(Beginning of Study material)

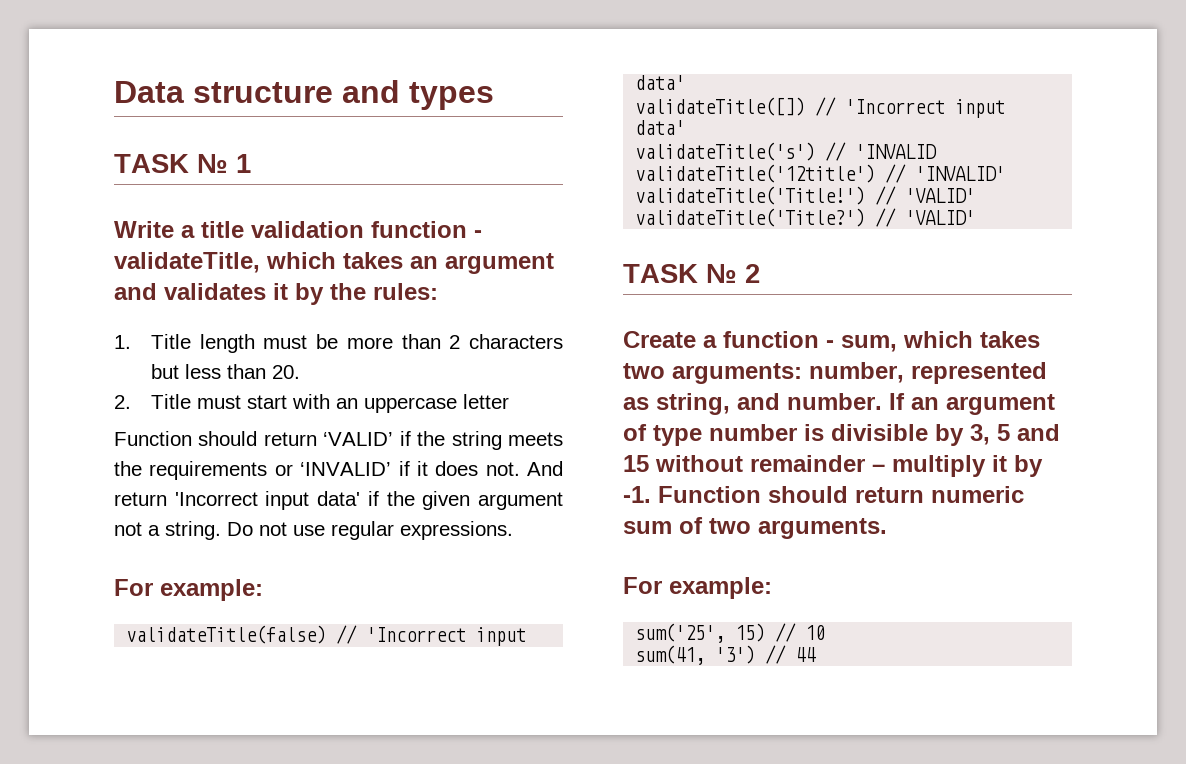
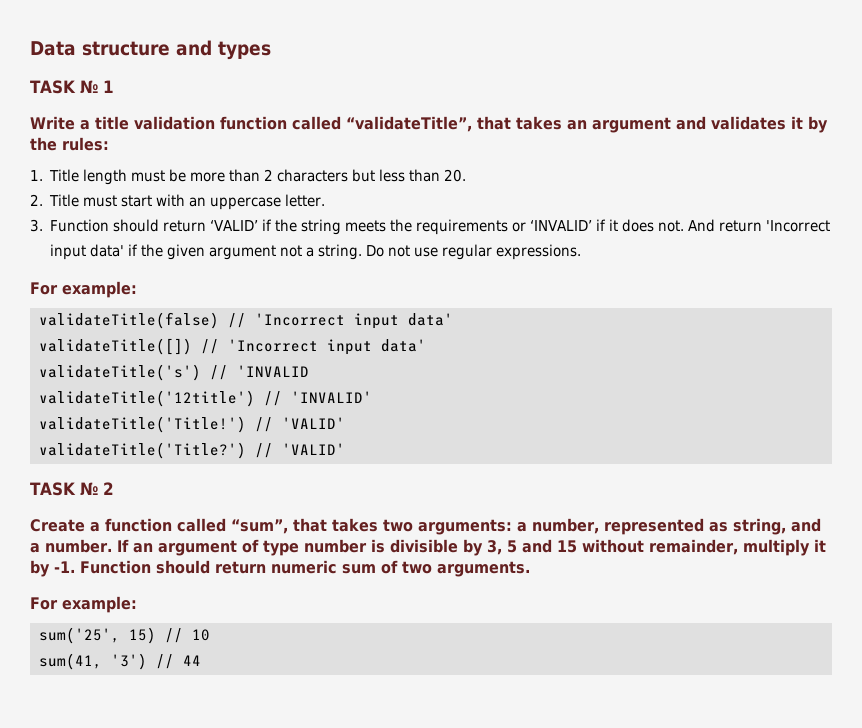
[474,230,482,238] [114,252,336,273] - validateTitle, which -> [292,116,511,132] called “validateTitle”, that
[462,394,509,409] letter // -> [285,194,326,207] [30,219,43,232] letter. // 3.
[826,331,973,352] - sum, which -> [177,518,327,534] called “sum”, that
(802, 373) none -> [517,522,527,532] a
(780, 401) none -> [30,543,40,553] a
[750,455,885,472] remainder – -> [648,539,738,555] remainder,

(End of Study material)

● **What to work on**: Write out every record exactly. Leave the pictures out.

● **Answer space**:
[474,230,482,238] [114,252,336,273] - validateTitle, which -> [292,116,511,132] called “validateTitle”, that
[462,394,509,409] letter // -> [285,194,326,207] [30,219,43,232] letter. // 3.
[826,331,973,352] - sum, which -> [177,518,327,534] called “sum”, that
(802, 373) none -> [517,522,527,532] a
(780, 401) none -> [30,543,40,553] a
[750,455,885,472] remainder – -> [648,539,738,555] remainder,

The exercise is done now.